Charge on tableaux and the poset of k-shapes

TL;DR

This paper introduces a charge statistic on k-tableaux, linking it to the poset of k-shapes and providing a combinatorial interpretation for expansion coefficients of Hall-Littlewood polynomials into k-Schur functions.

Contribution

It defines a new charge concept on k-tableaux and proves its compatibility with the weak bijection, connecting tableau charges to paths in the poset of k-shapes.

Findings

Charge of standard tableaux equals sum of path charges in the poset for k=2,...,n

Compatibility of charge with the weak bijection in the standard case

Provides a combinatorial interpretation for Hall-Littlewood polynomial expansions

Abstract

A poset on a certain class of partitions known as k-shapes was recently introduced to provide a combinatorial rule for the expansion of a (k-1)-Schur functions into k-Schur functions at t=1. The main ingredient in this construction was a bijection, which we call the weak bijection, that associates to a k-tableau a pair made out of a (k-1)-tableau and a path in the poset of k-shapes.

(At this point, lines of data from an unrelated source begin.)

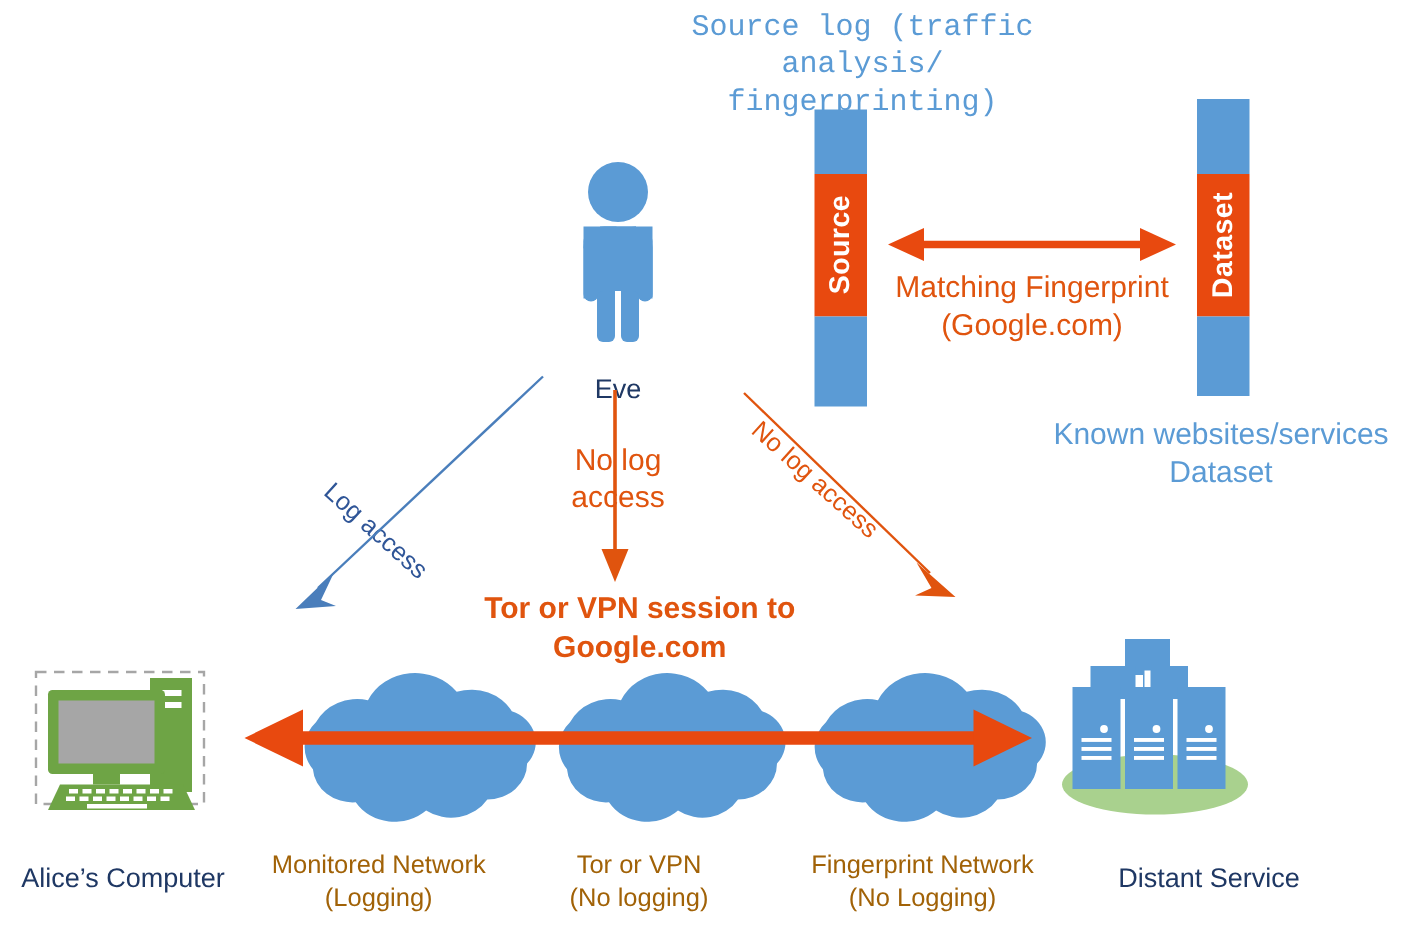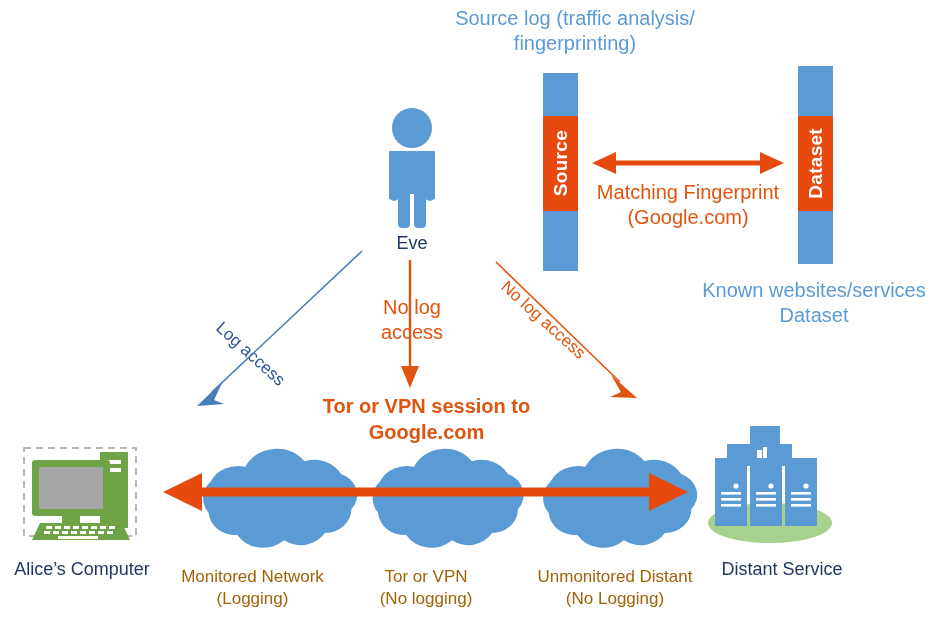--- a/index.html
+++ b/index.html
@@ -6,21 +6,21 @@
   body{
     width:951px;height:627px;position:relative;overflow:hidden;
     font-family:"Liberation Sans","DejaVu Sans",sans-serif;
     -webkit-font-smoothing:antialiased;
   }
   .abs{position:absolute;}
   .ctr{text-align:center;}
 
   
   .t-lightblue{color:#5B9BD5;font-size:20px;line-height:25px;}
-  .t-navy{color:#1F3864;font-size:18px;line-height:23px;}
+  .t-navy{color:#1F3864;font-size:18px;line-height:23px;margin-top:16px;}
   .t-navy-sm{color:#a16207;font-size:17px;line-height:22px;}
   .t-orange{color:#E0540E;font-size:20px;line-height:25px;}
   .t-orange-bold{color:#E0540E;font-size:20px;line-height:26px;font-weight:bold;}
   .t-orange-rot{color:#E0540E;font-size:17px;line-height:20px;white-space:nowrap;}
   .t-navy-rot{color:#2F5597;font-size:17px;line-height:20px;white-space:nowrap;}
 
   
   .bar{width:35px;}
   .bar .seg-blue{background:#5B9BD5;width:100%;}
   .bar .seg-orange{
@@ -32,21 +32,21 @@
     writing-mode:vertical-rl;transform:rotate(180deg);
     letter-spacing:.3px;white-space:nowrap;
   }
 
   
   svg.overlay{position:absolute;left:0;top:0;width:951px;height:627px;pointer-events:none;}
 </style>
 </head>
 <body>
 
-<div class="abs ctr t-lightblue" style="left:405px;top:6px;width:340px;">
+<div class="abs ctr t-lightblue" style="left:405px;top:6px;width:340px;font-family:Liberation Mono, monospace;">
   <div>Source log (traffic analysis/</div>
   <div>fingerprinting)</div>
 </div>
 
 <div class="abs bar" style="left:543px;top:73px;height:198px;">
   <div class="seg-blue" style="height:43px;"></div>
   <div class="seg-orange" style="height:95px;">
     <span>Source</span>
   </div>
   <div class="seg-blue" style="height:60px;"></div>
@@ -161,32 +161,32 @@
     </g>
     <g>
       <rect x="85" y="38" width="32" height="68" fill="#5B9BD5"></rect>
       <circle cx="106" cy="66" r="2.6" fill="#ffffff"></circle>
       <rect x="91" y="72" width="20" height="2.6" fill="#ffffff"></rect>
       <rect x="91" y="78" width="20" height="2.6" fill="#ffffff"></rect>
       <rect x="91" y="84" width="20" height="2.6" fill="#ffffff"></rect>
     </g>
   </svg>
 </div>
-<div class="abs ctr t-navy" style="left:702px;top:558px;width:160px;">Distant Service</div>
+<div class="abs ctr t-navy" style="left:726px;top:558px;width:160px;">Distant Service</div>
 
 <div class="abs ctr t-navy-sm" style="left:165px;top:566px;width:175px;">
   <div>Monitored Network</div>
   <div>(Logging)</div>
 </div>
 <div class="abs ctr t-navy-sm" style="left:346px;top:566px;width:160px;">
   <div>Tor or VPN</div>
   <div>(No logging)</div>
 </div>
 <div class="abs ctr t-navy-sm" style="left:520px;top:566px;width:190px;">
-  <div>Unmonitored Distant</div>
+  <div>Fingerprint Network</div>
   <div>(No Logging)</div>
 </div>
 
 <svg class="overlay" viewBox="0 0 951 627">
   <defs>
 
     <g id="cloudShape">
       <path d="M30,78
                a26,26 0 0 1 2,-34
                a30,30 0 0 1 34,-16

We define here a concept of charge on k-tableaux (which conjecturally gives a combinatorial interpretation for the expansion coefficients of Hall-Littlewood polynomials into k-Schur functions), and show that it is compatible in the standard case with the weak bijection. In particular, we obtain that the usual charge of a standard tableau of size n is equal to the sum of the charges of its corresponding paths in the poset of k-shapes, for k=2,3...n.